Collected data:
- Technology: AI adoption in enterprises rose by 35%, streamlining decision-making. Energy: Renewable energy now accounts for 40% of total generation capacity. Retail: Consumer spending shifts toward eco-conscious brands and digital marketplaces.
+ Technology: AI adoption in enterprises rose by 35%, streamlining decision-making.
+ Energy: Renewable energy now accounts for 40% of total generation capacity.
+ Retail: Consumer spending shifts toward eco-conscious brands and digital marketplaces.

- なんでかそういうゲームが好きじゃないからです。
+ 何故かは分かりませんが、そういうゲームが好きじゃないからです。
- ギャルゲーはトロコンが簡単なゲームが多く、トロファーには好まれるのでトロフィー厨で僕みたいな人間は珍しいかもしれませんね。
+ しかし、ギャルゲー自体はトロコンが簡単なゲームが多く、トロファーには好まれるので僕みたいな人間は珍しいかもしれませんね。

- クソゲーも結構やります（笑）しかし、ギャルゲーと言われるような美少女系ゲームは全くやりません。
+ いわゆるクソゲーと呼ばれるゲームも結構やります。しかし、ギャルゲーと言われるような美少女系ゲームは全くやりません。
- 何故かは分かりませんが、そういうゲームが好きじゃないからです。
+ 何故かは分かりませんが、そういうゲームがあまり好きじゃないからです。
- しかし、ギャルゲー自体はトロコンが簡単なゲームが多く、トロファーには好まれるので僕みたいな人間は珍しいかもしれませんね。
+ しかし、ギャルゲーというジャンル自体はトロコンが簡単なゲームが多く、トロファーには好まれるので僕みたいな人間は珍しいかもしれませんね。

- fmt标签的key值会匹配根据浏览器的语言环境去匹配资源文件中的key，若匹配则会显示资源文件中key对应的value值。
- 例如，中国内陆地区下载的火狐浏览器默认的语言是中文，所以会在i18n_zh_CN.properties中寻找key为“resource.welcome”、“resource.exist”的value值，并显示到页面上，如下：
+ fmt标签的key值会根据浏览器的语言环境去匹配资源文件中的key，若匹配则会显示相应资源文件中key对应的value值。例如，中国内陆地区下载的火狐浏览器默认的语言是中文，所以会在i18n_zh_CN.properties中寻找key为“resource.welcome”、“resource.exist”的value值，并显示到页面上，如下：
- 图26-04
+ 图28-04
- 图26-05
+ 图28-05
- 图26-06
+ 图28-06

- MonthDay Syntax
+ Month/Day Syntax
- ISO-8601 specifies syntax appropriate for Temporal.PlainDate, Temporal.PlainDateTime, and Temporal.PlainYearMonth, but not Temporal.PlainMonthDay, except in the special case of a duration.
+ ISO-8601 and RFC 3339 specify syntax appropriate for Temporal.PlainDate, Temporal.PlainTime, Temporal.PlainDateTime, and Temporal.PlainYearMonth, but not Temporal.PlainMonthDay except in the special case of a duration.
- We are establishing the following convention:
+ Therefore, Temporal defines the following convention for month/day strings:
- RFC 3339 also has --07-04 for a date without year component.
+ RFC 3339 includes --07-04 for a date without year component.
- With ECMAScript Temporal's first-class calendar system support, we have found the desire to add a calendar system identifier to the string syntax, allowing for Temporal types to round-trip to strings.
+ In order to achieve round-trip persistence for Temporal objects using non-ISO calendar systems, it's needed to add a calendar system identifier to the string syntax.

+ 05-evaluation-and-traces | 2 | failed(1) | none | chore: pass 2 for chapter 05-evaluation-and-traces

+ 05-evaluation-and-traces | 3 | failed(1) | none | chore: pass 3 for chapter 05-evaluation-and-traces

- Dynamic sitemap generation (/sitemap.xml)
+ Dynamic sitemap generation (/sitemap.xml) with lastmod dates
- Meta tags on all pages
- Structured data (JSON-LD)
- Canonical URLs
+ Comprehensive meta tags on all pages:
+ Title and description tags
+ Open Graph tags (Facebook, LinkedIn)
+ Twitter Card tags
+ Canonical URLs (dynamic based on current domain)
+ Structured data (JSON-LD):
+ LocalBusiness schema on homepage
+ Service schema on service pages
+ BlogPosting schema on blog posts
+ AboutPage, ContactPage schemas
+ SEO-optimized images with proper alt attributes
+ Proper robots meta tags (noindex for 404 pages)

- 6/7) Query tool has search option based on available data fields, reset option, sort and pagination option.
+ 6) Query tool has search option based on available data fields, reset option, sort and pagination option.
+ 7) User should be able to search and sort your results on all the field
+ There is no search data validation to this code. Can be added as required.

**Work request:** Nothing may be omitted or altered; reproduce all of the entries.

**Exercise result:**
- Technology: AI adoption in enterprises rose by 35%, streamlining decision-making. Energy: Renewable energy now accounts for 40% of total generation capacity. Retail: Consumer spending shifts toward eco-conscious brands and digital marketplaces.
+ Technology: AI adoption in enterprises rose by 35%, streamlining decision-making.
+ Energy: Renewable energy now accounts for 40% of total generation capacity.
+ Retail: Consumer spending shifts toward eco-conscious brands and digital marketplaces.

- なんでかそういうゲームが好きじゃないからです。
+ 何故かは分かりませんが、そういうゲームが好きじゃないからです。
- ギャルゲーはトロコンが簡単なゲームが多く、トロファーには好まれるのでトロフィー厨で僕みたいな人間は珍しいかもしれませんね。
+ しかし、ギャルゲー自体はトロコンが簡単なゲームが多く、トロファーには好まれるので僕みたいな人間は珍しいかもしれませんね。

- クソゲーも結構やります（笑）しかし、ギャルゲーと言われるような美少女系ゲームは全くやりません。
+ いわゆるクソゲーと呼ばれるゲームも結構やります。しかし、ギャルゲーと言われるような美少女系ゲームは全くやりません。
- 何故かは分かりませんが、そういうゲームが好きじゃないからです。
+ 何故かは分かりませんが、そういうゲームがあまり好きじゃないからです。
- しかし、ギャルゲー自体はトロコンが簡単なゲームが多く、トロファーには好まれるので僕みたいな人間は珍しいかもしれませんね。
+ しかし、ギャルゲーというジャンル自体はトロコンが簡単なゲームが多く、トロファーには好まれるので僕みたいな人間は珍しいかもしれませんね。

- fmt标签的key值会匹配根据浏览器的语言环境去匹配资源文件中的key，若匹配则会显示资源文件中key对应的value值。
- 例如，中国内陆地区下载的火狐浏览器默认的语言是中文，所以会在i18n_zh_CN.properties中寻找key为“resource.welcome”、“resource.exist”的value值，并显示到页面上，如下：
+ fmt标签的key值会根据浏览器的语言环境去匹配资源文件中的key，若匹配则会显示相应资源文件中key对应的value值。例如，中国内陆地区下载的火狐浏览器默认的语言是中文，所以会在i18n_zh_CN.properties中寻找key为“resource.welcome”、“resource.exist”的value值，并显示到页面上，如下：
- 图26-04
+ 图28-04
- 图26-05
+ 图28-05
- 图26-06
+ 图28-06

- MonthDay Syntax
+ Month/Day Syntax
- ISO-8601 specifies syntax appropriate for Temporal.PlainDate, Temporal.PlainDateTime, and Temporal.PlainYearMonth, but not Temporal.PlainMonthDay, except in the special case of a duration.
+ ISO-8601 and RFC 3339 specify syntax appropriate for Temporal.PlainDate, Temporal.PlainTime, Temporal.PlainDateTime, and Temporal.PlainYearMonth, but not Temporal.PlainMonthDay except in the special case of a duration.
- We are establishing the following convention:
+ Therefore, Temporal defines the following convention for month/day strings:
- RFC 3339 also has --07-04 for a date without year component.
+ RFC 3339 includes --07-04 for a date without year component.
- With ECMAScript Temporal's first-class calendar system support, we have found the desire to add a calendar system identifier to the string syntax, allowing for Temporal types to round-trip to strings.
+ In order to achieve round-trip persistence for Temporal objects using non-ISO calendar systems, it's needed to add a calendar system identifier to the string syntax.

+ 05-evaluation-and-traces | 2 | failed(1) | none | chore: pass 2 for chapter 05-evaluation-and-traces

+ 05-evaluation-and-traces | 3 | failed(1) | none | chore: pass 3 for chapter 05-evaluation-and-traces

- Dynamic sitemap generation (/sitemap.xml)
+ Dynamic sitemap generation (/sitemap.xml) with lastmod dates
- Meta tags on all pages
- Structured data (JSON-LD)
- Canonical URLs
+ Comprehensive meta tags on all pages:
+ Title and description tags
+ Open Graph tags (Facebook, LinkedIn)
+ Twitter Card tags
+ Canonical URLs (dynamic based on current domain)
+ Structured data (JSON-LD):
+ LocalBusiness schema on homepage
+ Service schema on service pages
+ BlogPosting schema on blog posts
+ AboutPage, ContactPage schemas
+ SEO-optimized images with proper alt attributes
+ Proper robots meta tags (noindex for 404 pages)

- 6/7) Query tool has search option based on available data fields, reset option, sort and pagination option.
+ 6) Query tool has search option based on available data fields, reset option, sort and pagination option.
+ 7) User should be able to search and sort your results on all the field
+ There is no search data validation to this code. Can be added as required.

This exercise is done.